#### [Your instructions]
For the records below, tally the lines that contain "viewBox" and give only that number.

═══ Provided material ═══

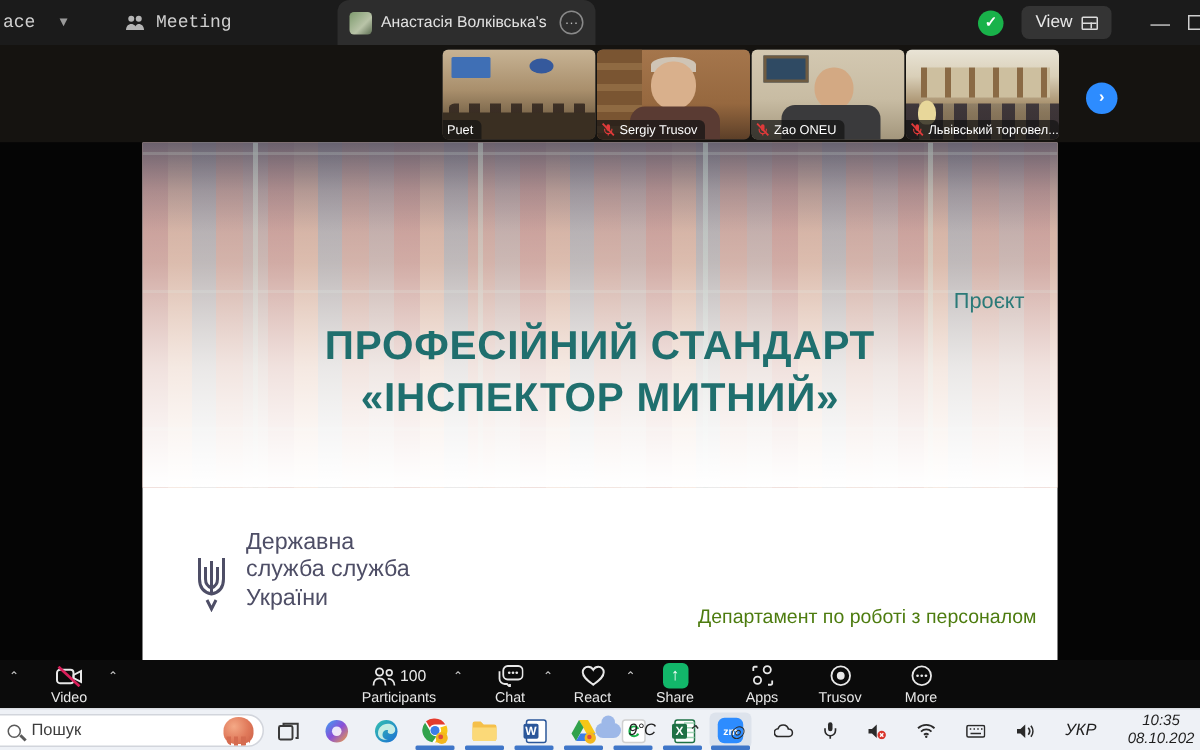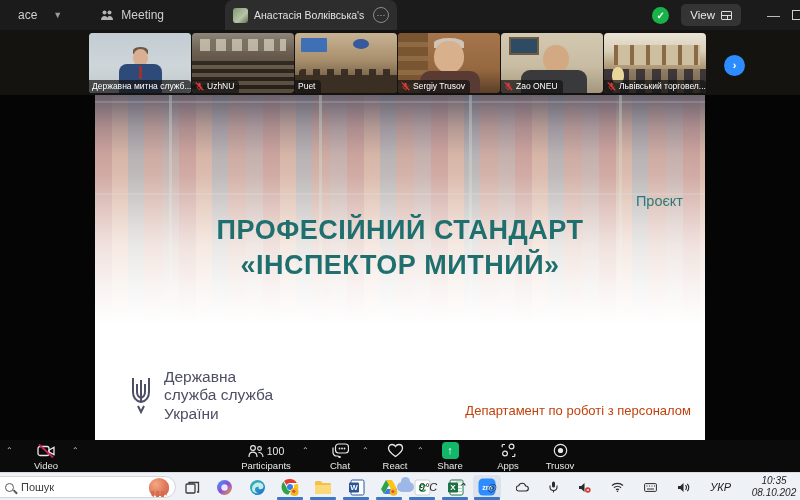--- a/index.html
+++ b/index.html
@@ -9,7 +9,7 @@
 
   
   .titlebar { position:absolute; top:0; left:0; width:800px; height:30px; background:#1b1b1b; color:#c9c9c9; }
-  .tb-left { position:absolute; left:0; top:0; height:30px; display:flex; align-items:center; gap:14px; padding-left:18px; }
+  .tb-left { position:absolute; left:0; top:0; height:30px; display:flex; align-items:center; gap:14px; padding-left:2px;font-family:Liberation Mono, monospace; }
   .tb-workspace { display:flex; align-items:center; gap:16px; font-size:12px; color:#cfcfcf; }
   .chev { font-size:9px; color:#9a9a9a; }
   .tb-meeting { display:flex; align-items:center; gap:7px; font-size:12px; color:#cfcfcf; margin-left:24px; }

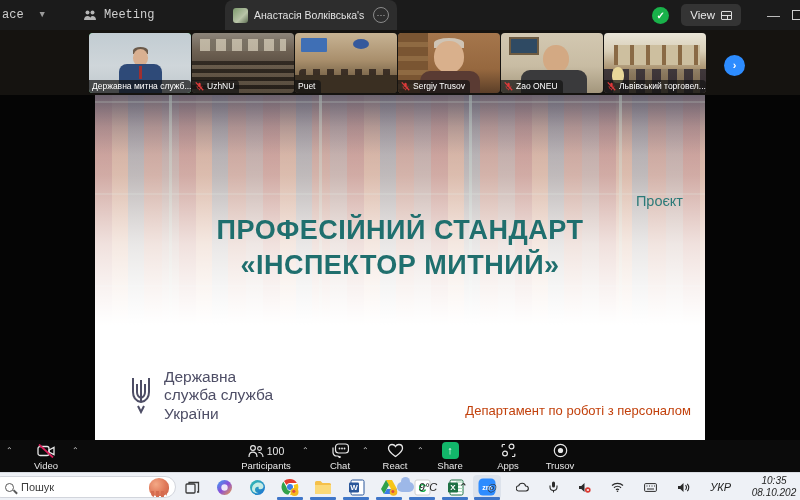--- a/index.html
+++ b/index.html
@@ -150,17 +150,6 @@
 
   <div class="filmstrip">
 
-    <div class="thumb active" style="left:89px">
-      <div class="scene s-speaker">
-        <div class="hair"></div>
-          <div class="head"></div>
-          <div class="body"></div>
-          <div class="tie"></div>
-      </div>
-      <div class="nametag">
-        <span>Державна митна служб...</span>
-      </div>
-    </div>
 
     <div class="thumb" style="left:192px">
       <div class="scene s-hall">

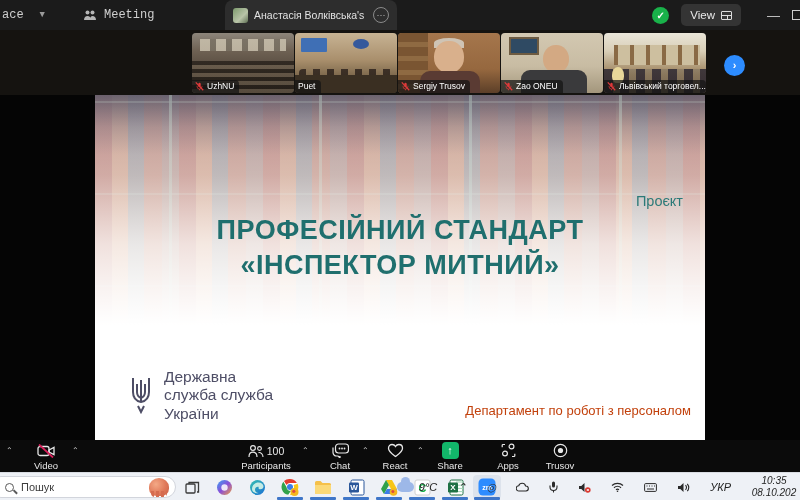--- a/index.html
+++ b/index.html
@@ -151,21 +151,6 @@
   <div class="filmstrip">
 
 
-    <div class="thumb" style="left:192px">
-      <div class="scene s-hall">
-        <div class="win"></div>
-          <div class="rows"></div>
-      </div>
-      <div class="nametag">
-        <svg class="micmute" viewBox="0 0 12 12">
-            <rect x="4.4" y="1" width="3.2" height="6" rx="1.6" fill="#e03a3a"></rect>
-            <path d="M2.8 5v1.2a3.2 3.2 0 0 0 6.4 0V5" stroke="#e03a3a" stroke-width="1" fill="none"></path>
-            <line x1="6" y1="9.4" x2="6" y2="11" stroke="#e03a3a" stroke-width="1"></line>
-            <line x1="1" y1="0.5" x2="11" y2="11" stroke="#e03a3a" stroke-width="1.6"></line>
-          </svg>
-        <span>UzhNU</span>
-      </div>
-    </div>
 
     <div class="thumb" style="left:295px">
       <div class="scene s-puet">

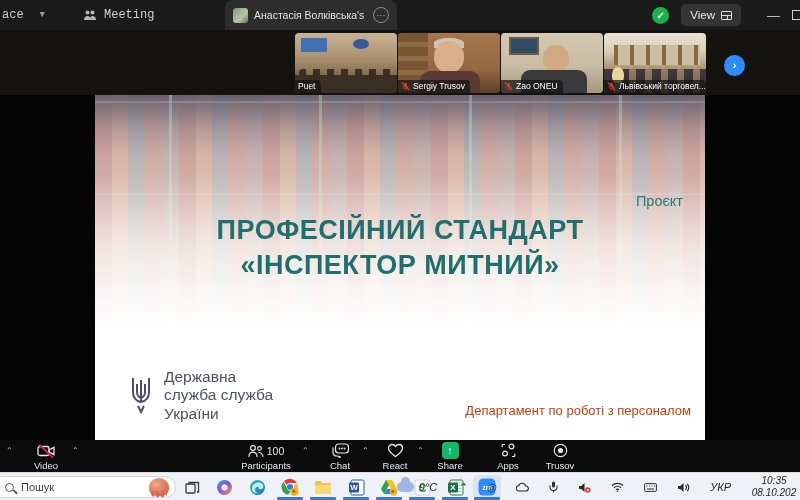--- a/index.html
+++ b/index.html
@@ -78,7 +78,7 @@
   .port-fade { position:absolute; inset:0; background:linear-gradient(180deg, rgba(255,255,255,.28) 0%, rgba(255,255,255,.45) 35%, rgba(255,255,255,.78) 65%, #ffffff 100%); }
   .proekt { position:absolute; right:22px; top:98px; font-size:14.5px; color:#2b7a78; }
   .slide-title { position:absolute; left:0; right:0; top:118px; text-align:center; color:#1f6f6e; font-size:27px; font-weight:600; letter-spacing:.5px; line-height:1.3; }
-  .logo { position:absolute; left:33px; top:258px; display:flex; gap:10px; align-items:center;margin-top:15px; }
+  .logo { position:absolute; left:33px; top:258px; display:flex; gap:10px; align-items:flex-end; }
   .logo-text { font-size:15.5px; color:#4e4e66; line-height:1.18; }
   .slide-footer { position:absolute; right:14px; top:308px; font-size:13px; color:#c2410c; }
 

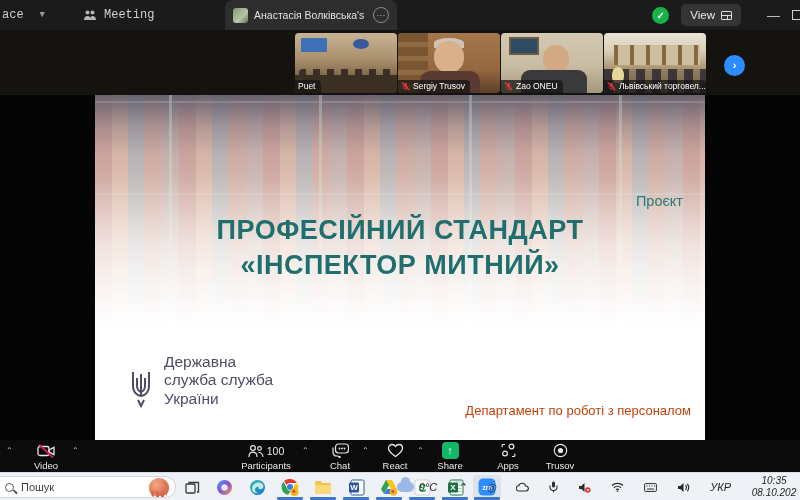--- a/index.html
+++ b/index.html
@@ -80,7 +80,7 @@
   .slide-title { position:absolute; left:0; right:0; top:118px; text-align:center; color:#1f6f6e; font-size:27px; font-weight:600; letter-spacing:.5px; line-height:1.3; }
   .logo { position:absolute; left:33px; top:258px; display:flex; gap:10px; align-items:flex-end; }
   .logo-text { font-size:15.5px; color:#4e4e66; line-height:1.18; }
-  .slide-footer { position:absolute; right:14px; top:308px; font-size:13px; color:#c2410c; }
+  .slide-footer { position:absolute; right:14px; top:308px; font-size:13px; color:#4d7c0f; }
 
   
   .ztoolbar { position:absolute; top:440px; left:0; width:800px; height:32px; background:#0b0b0b; color:#fff; }

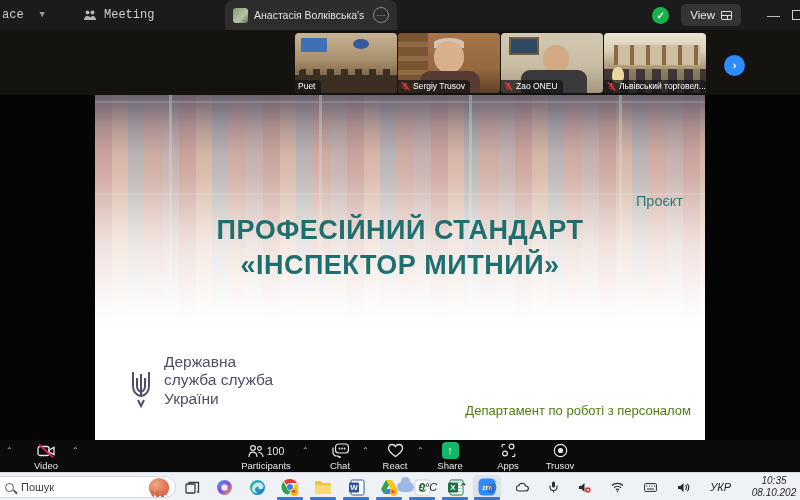--- a/index.html
+++ b/index.html
@@ -332,6 +332,17 @@
       <span class="zt-label">Trusov</span>
     </div>
 
+    <div class="zt-item" style="left:582px">
+      <span class="zt-ic">
+        <svg width="15" height="15" viewBox="0 0 15 15">
+            <circle cx="7.5" cy="7.5" r="6.2" fill="none" stroke="#e8e8e8" stroke-width="1.2"></circle>
+            <circle cx="4.7" cy="7.5" r=".9" fill="#e8e8e8"></circle>
+            <circle cx="7.5" cy="7.5" r=".9" fill="#e8e8e8"></circle>
+            <circle cx="10.3" cy="7.5" r=".9" fill="#e8e8e8"></circle>
+          </svg>
+      </span>
+      <span class="zt-label">More</span>
+    </div>
   </div>
 
   <div class="taskbar">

═══

#### [Answer box]
2